## Task to complete
Would you copy all lines in the data that contain the word "clothe"?

·····

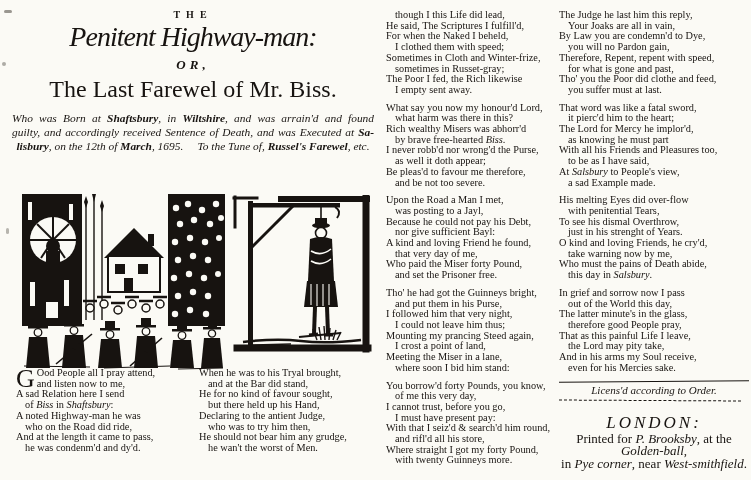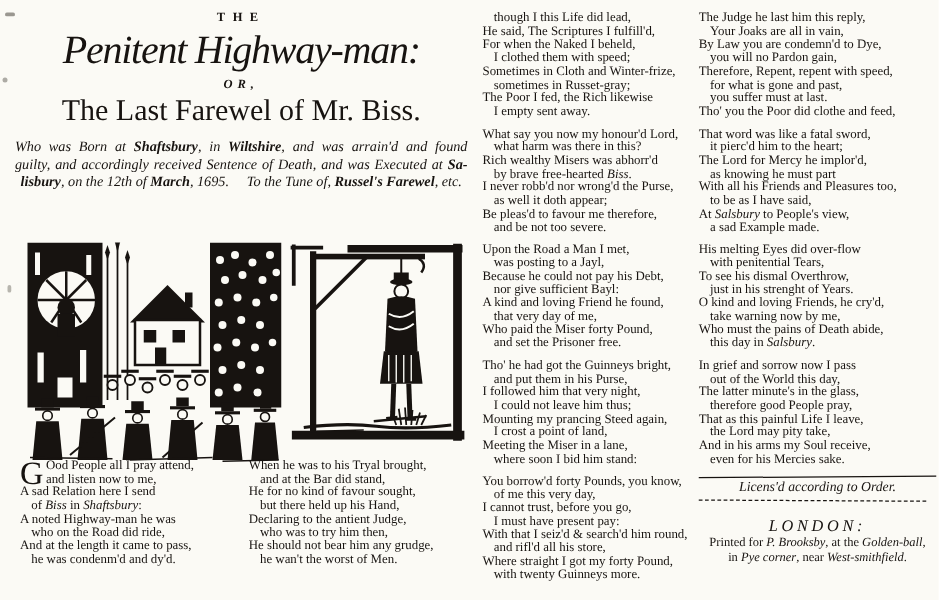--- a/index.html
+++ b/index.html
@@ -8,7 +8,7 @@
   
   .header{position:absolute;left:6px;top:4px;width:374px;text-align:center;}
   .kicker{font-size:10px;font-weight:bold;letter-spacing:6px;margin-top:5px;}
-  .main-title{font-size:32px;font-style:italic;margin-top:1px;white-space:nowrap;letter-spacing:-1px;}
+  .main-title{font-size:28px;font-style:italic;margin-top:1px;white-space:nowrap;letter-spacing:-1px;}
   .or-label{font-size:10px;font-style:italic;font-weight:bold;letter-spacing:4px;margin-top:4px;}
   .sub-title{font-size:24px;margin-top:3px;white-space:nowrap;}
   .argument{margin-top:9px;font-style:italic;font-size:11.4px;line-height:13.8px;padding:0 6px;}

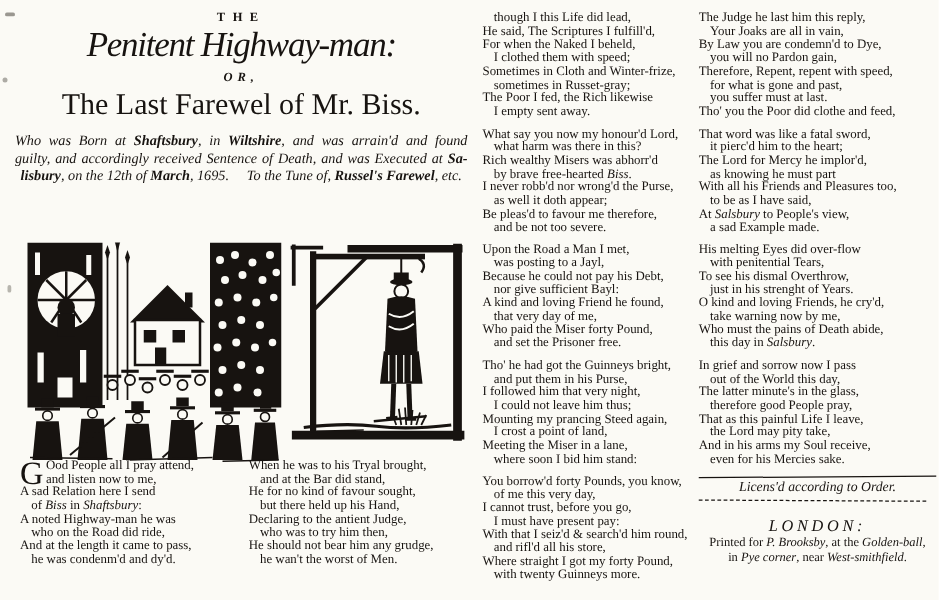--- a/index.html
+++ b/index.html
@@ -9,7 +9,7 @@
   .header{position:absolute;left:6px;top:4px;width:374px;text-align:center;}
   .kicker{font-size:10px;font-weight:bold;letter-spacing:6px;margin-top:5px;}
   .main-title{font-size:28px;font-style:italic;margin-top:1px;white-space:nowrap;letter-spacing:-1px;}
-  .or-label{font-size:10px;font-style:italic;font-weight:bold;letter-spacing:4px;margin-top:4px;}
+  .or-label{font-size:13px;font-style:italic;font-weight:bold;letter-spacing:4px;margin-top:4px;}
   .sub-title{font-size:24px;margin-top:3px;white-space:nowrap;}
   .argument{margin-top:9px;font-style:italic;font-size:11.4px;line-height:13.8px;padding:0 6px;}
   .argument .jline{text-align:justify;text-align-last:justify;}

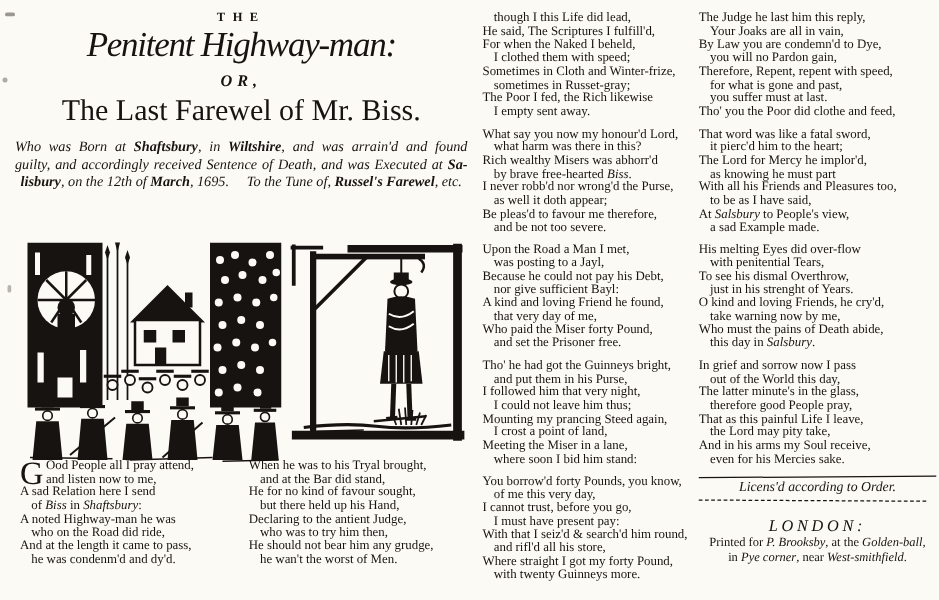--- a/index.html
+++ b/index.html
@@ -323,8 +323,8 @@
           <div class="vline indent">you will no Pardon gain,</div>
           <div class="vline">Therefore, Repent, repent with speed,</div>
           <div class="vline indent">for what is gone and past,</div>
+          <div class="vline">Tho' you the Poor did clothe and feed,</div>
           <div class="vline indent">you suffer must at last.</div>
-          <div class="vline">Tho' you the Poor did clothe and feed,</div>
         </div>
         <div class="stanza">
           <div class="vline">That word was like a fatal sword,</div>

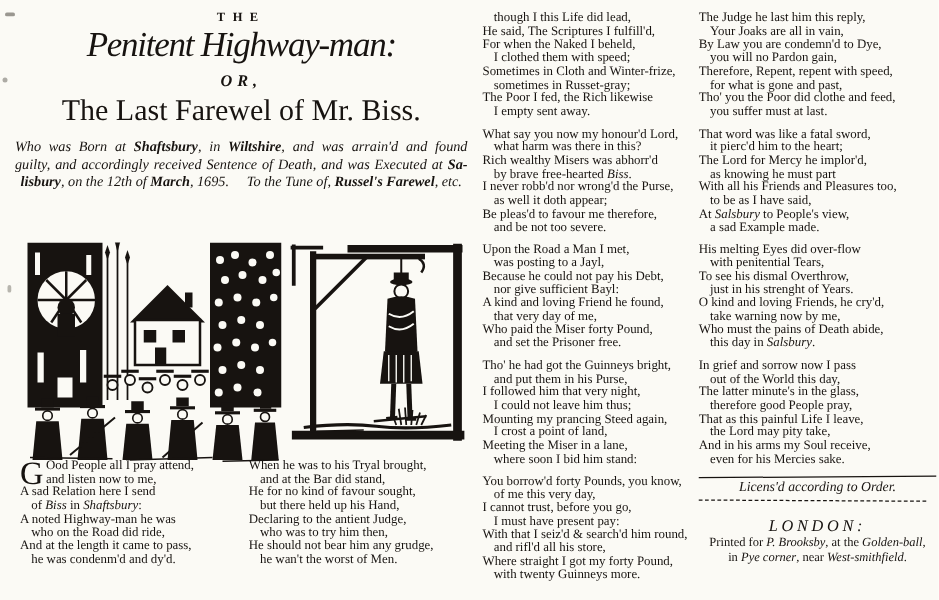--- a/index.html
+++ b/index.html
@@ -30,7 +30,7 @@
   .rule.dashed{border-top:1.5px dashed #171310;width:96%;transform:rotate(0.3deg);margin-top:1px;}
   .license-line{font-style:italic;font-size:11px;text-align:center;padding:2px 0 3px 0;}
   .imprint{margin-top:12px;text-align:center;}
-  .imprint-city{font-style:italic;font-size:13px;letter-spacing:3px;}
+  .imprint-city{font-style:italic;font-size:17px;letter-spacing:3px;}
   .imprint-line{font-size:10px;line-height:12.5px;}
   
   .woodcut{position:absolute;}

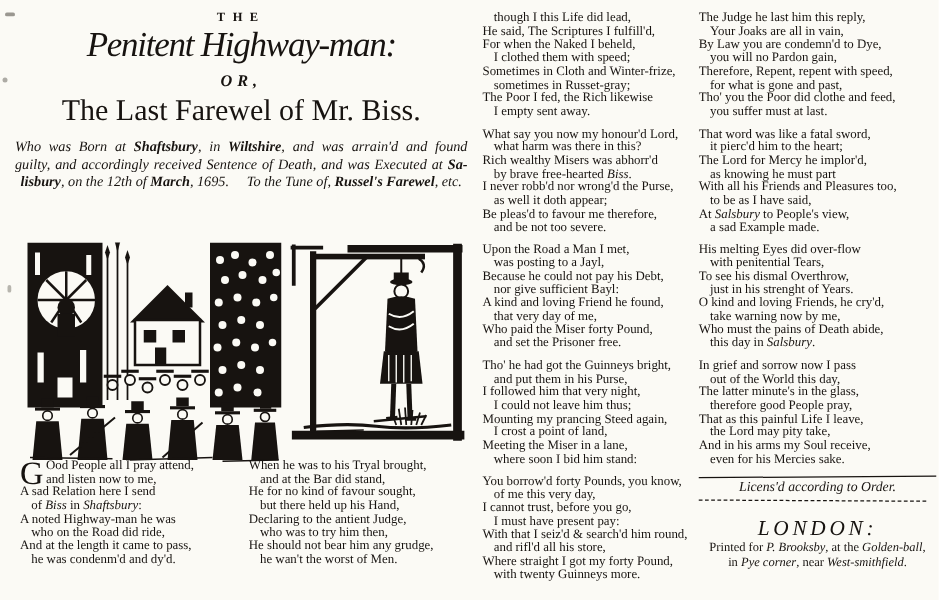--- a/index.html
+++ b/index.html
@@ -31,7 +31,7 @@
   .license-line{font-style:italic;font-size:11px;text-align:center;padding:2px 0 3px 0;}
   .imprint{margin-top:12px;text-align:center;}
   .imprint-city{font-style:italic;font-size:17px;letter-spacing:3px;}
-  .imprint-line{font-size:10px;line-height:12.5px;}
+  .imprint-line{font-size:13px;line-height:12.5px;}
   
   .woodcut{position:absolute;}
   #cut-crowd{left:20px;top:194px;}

·····

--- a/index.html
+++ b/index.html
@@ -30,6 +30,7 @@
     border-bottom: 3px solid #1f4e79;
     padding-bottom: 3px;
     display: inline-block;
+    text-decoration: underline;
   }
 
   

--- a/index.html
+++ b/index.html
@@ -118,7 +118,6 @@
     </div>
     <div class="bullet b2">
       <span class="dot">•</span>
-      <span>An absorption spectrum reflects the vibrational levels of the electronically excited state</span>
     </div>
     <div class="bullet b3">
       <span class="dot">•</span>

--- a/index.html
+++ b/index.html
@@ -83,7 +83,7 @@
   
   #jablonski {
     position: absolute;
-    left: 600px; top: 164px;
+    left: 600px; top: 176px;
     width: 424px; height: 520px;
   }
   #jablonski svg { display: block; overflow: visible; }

·····

## Solution to the problem
+          <div class="vline">Tho' you the Poor did clothe and feed,</div>
-          <div class="vline">Tho' you the Poor did clothe and feed,</div>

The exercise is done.